■ **ACTION ITEM**
The whole listing below must be printed again exactly, images excluded.

- - -

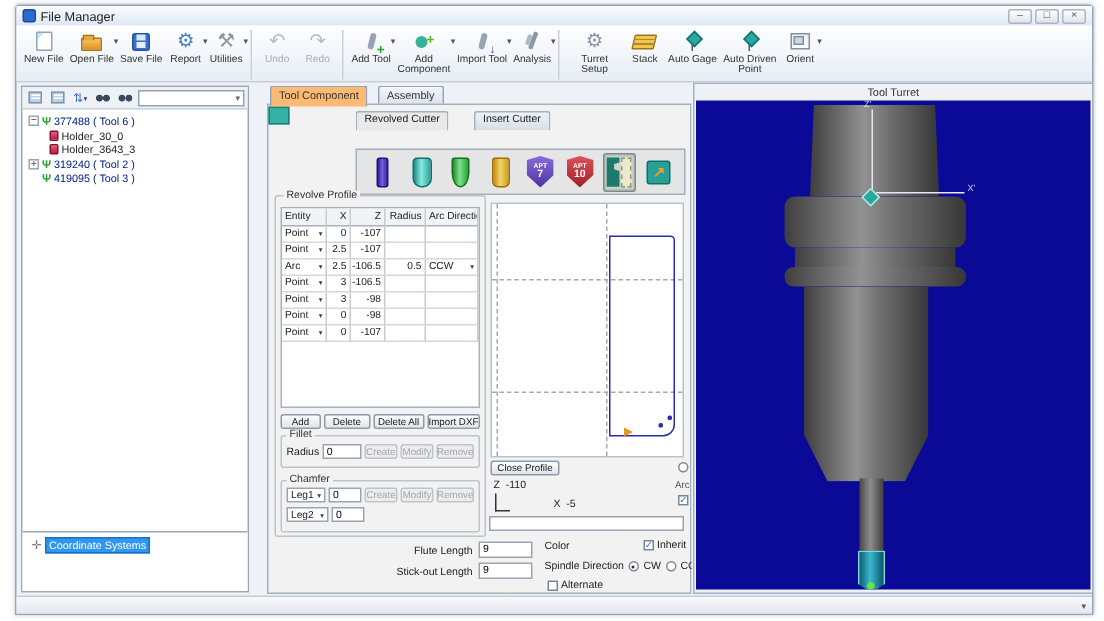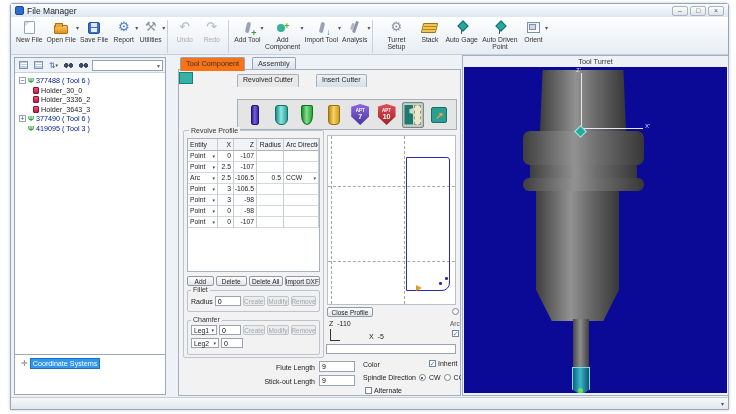"Tool Component" .tab.active { background: #f97316 -> #fdba74 }
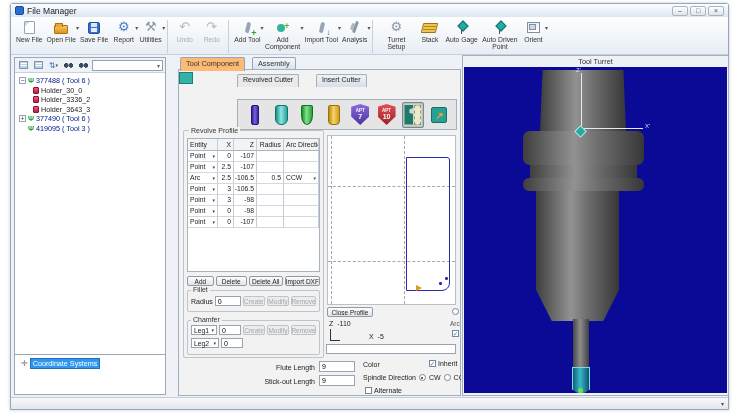"Holder_3336_2" div.trow { html: <div> <span></span> <span>Holder_3336_2</span> </div> -> none }
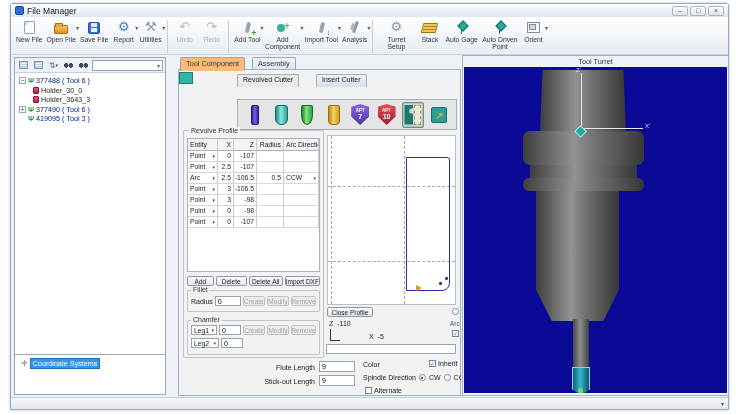"377490 ( Tool 6 )" span.navy { text: 377490 ( Tool 6 -> 319240 ( Tool 2 }
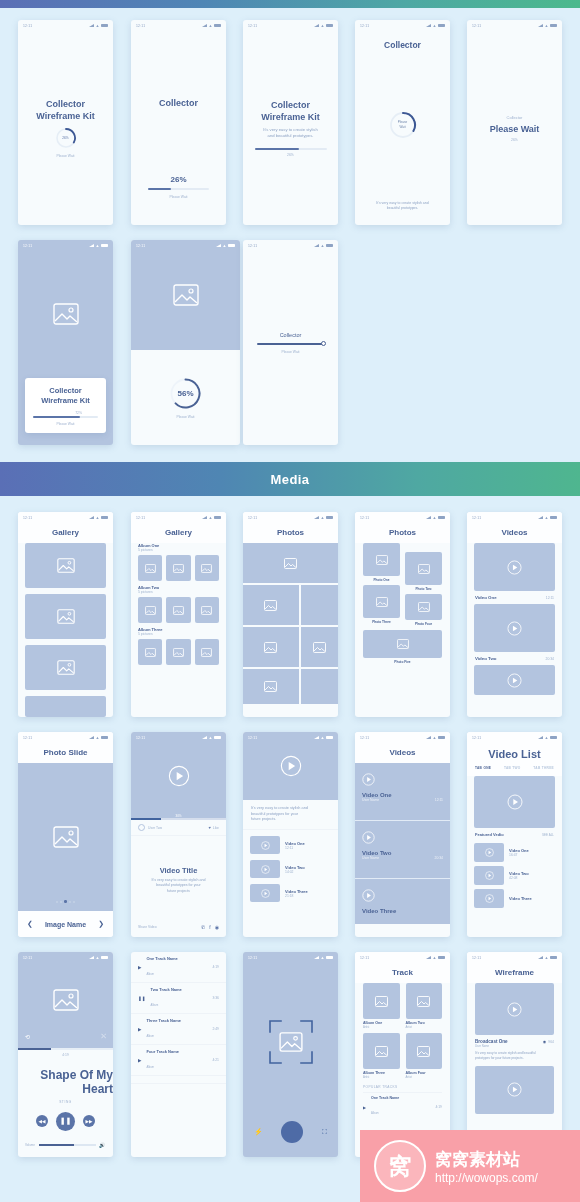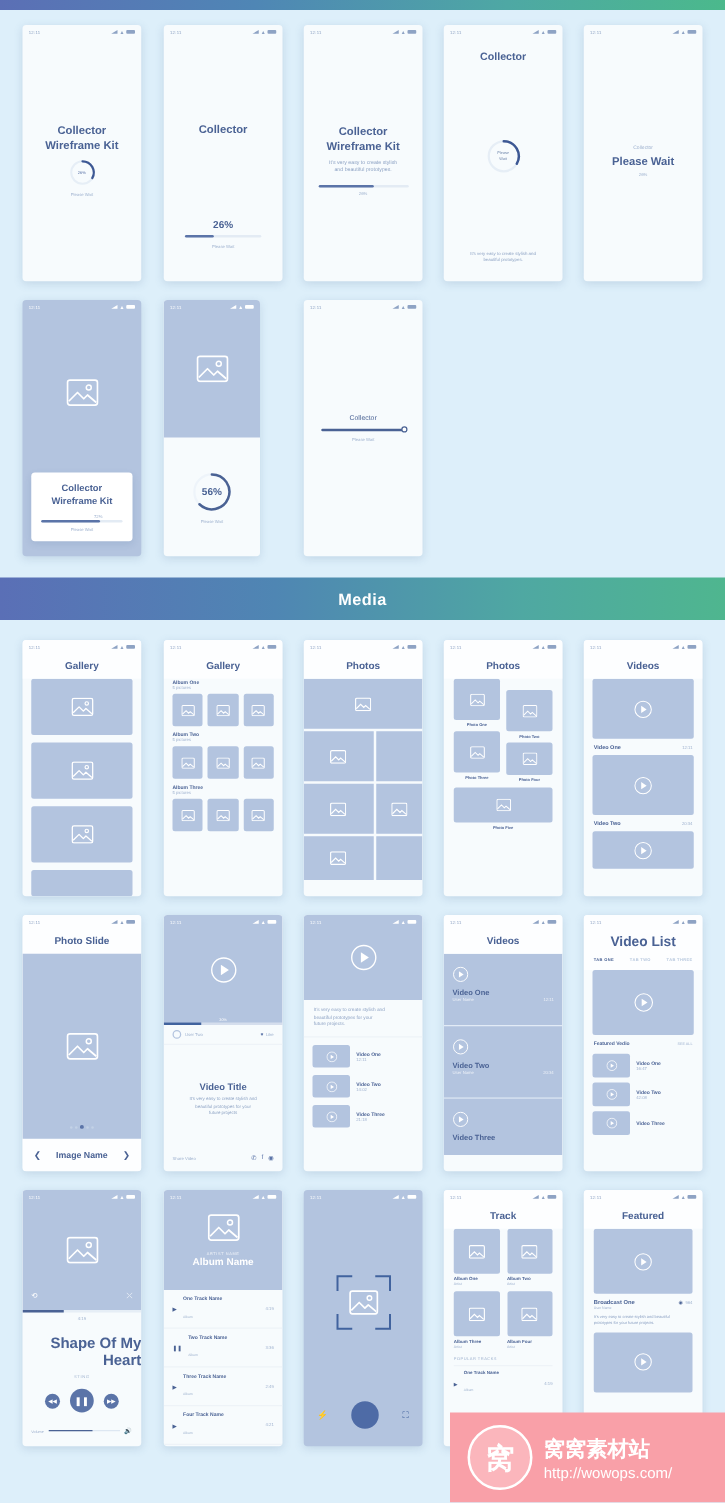"56%" div.phone { width: 77px -> 109px }
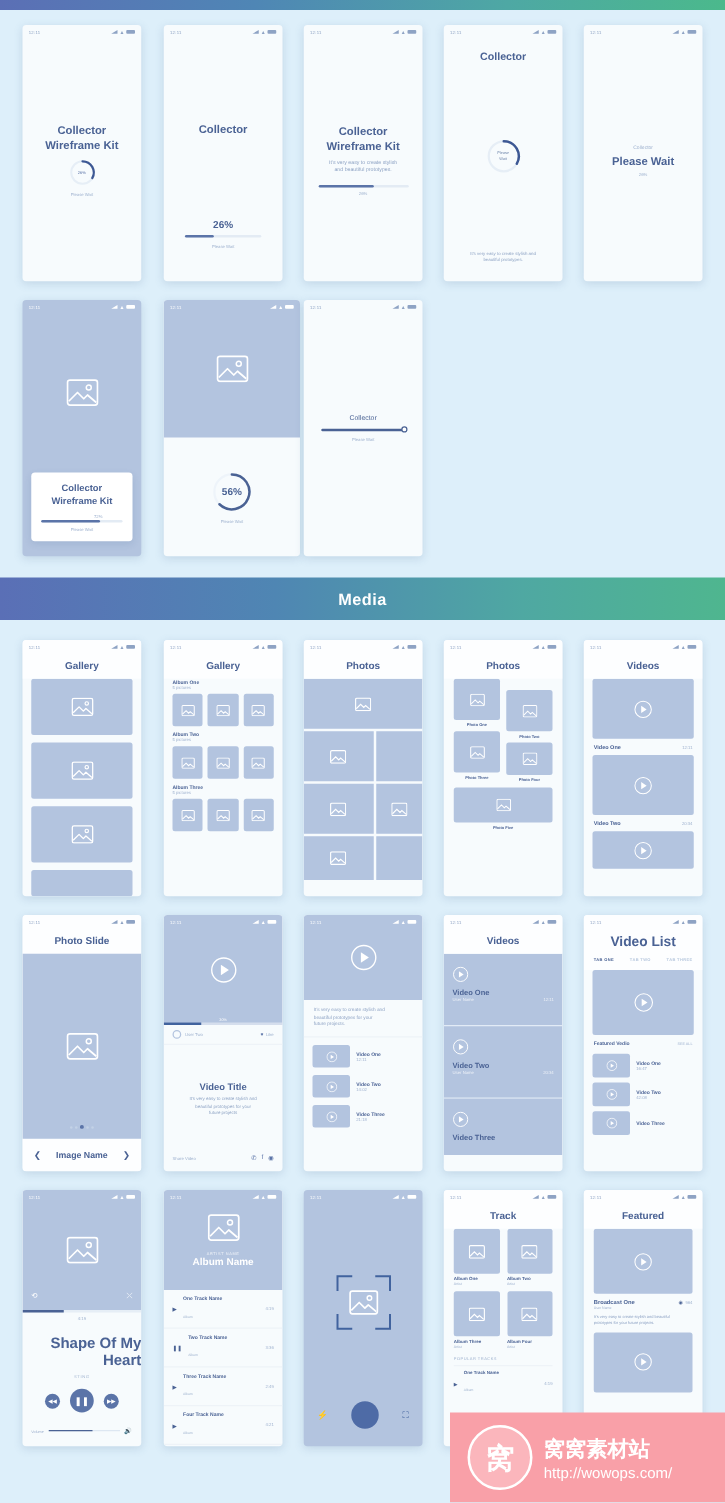"Featured" div.nav-title { text: Featured -> Wireframe }
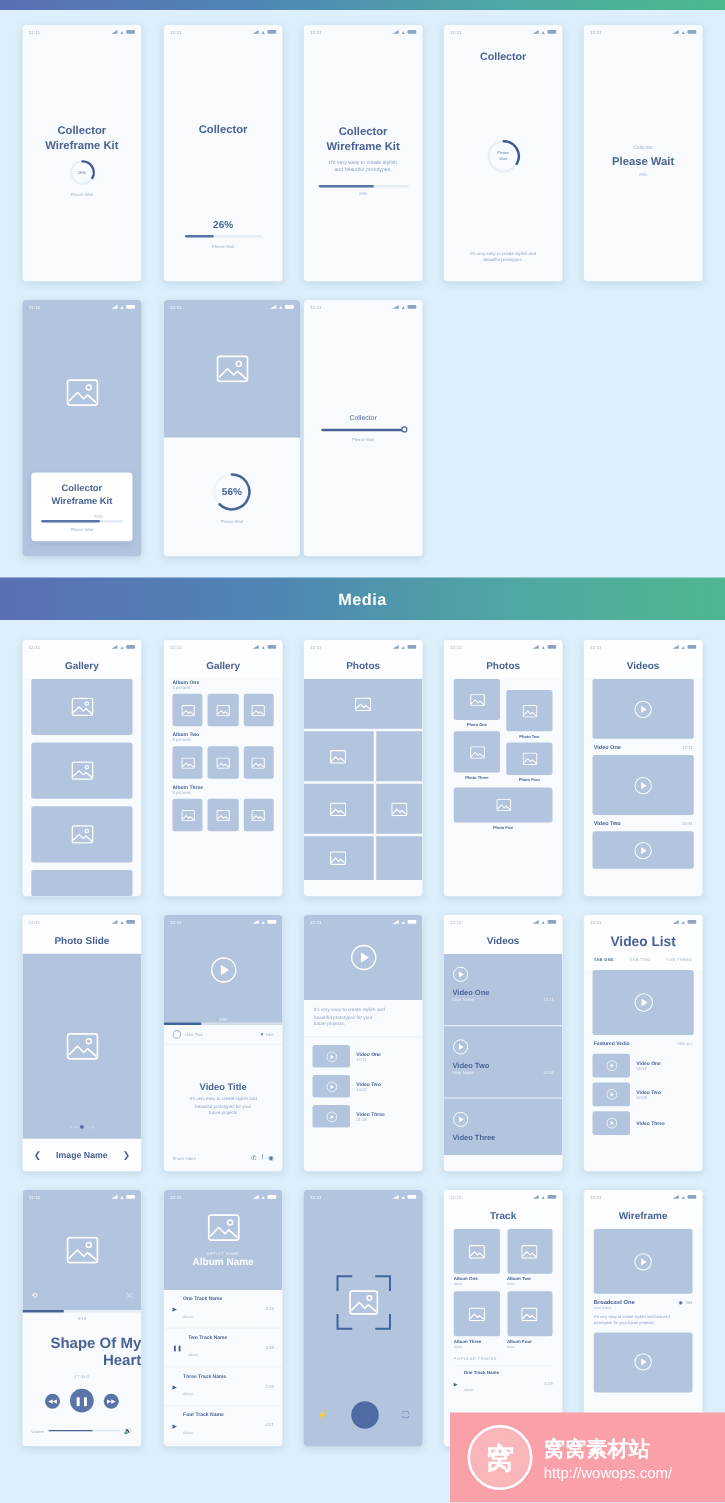"Album Name" div.ph { html: <div> <div> <span>12:11</span> <span> <i></i> <i>▲</i> <i></i> </span> </div> <svg> <rect></rect> <circle></circle> <path></path> </svg> <div>ARTIST NAME</div> <div>Album Name</div> </div> -> none }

- - -

■ **EXERCISE RESPONSE**
"Tool Component" .tab.active { background: #f97316 -> #fdba74 }
"Holder_3336_2" div.trow { html: <div> <span></span> <span>Holder_3336_2</span> </div> -> none }
"377490 ( Tool 6 )" span.navy { text: 377490 ( Tool 6 -> 319240 ( Tool 2 }
"56%" div.phone { width: 77px -> 109px }
"Featured" div.nav-title { text: Featured -> Wireframe }
"Album Name" div.ph { html: <div> <div> <span>12:11</span> <span> <i></i> <i>▲</i> <i></i> </span> </div> <svg> <rect></rect> <circle></circle> <path></path> </svg> <div>ARTIST NAME</div> <div>Album Name</div> </div> -> none }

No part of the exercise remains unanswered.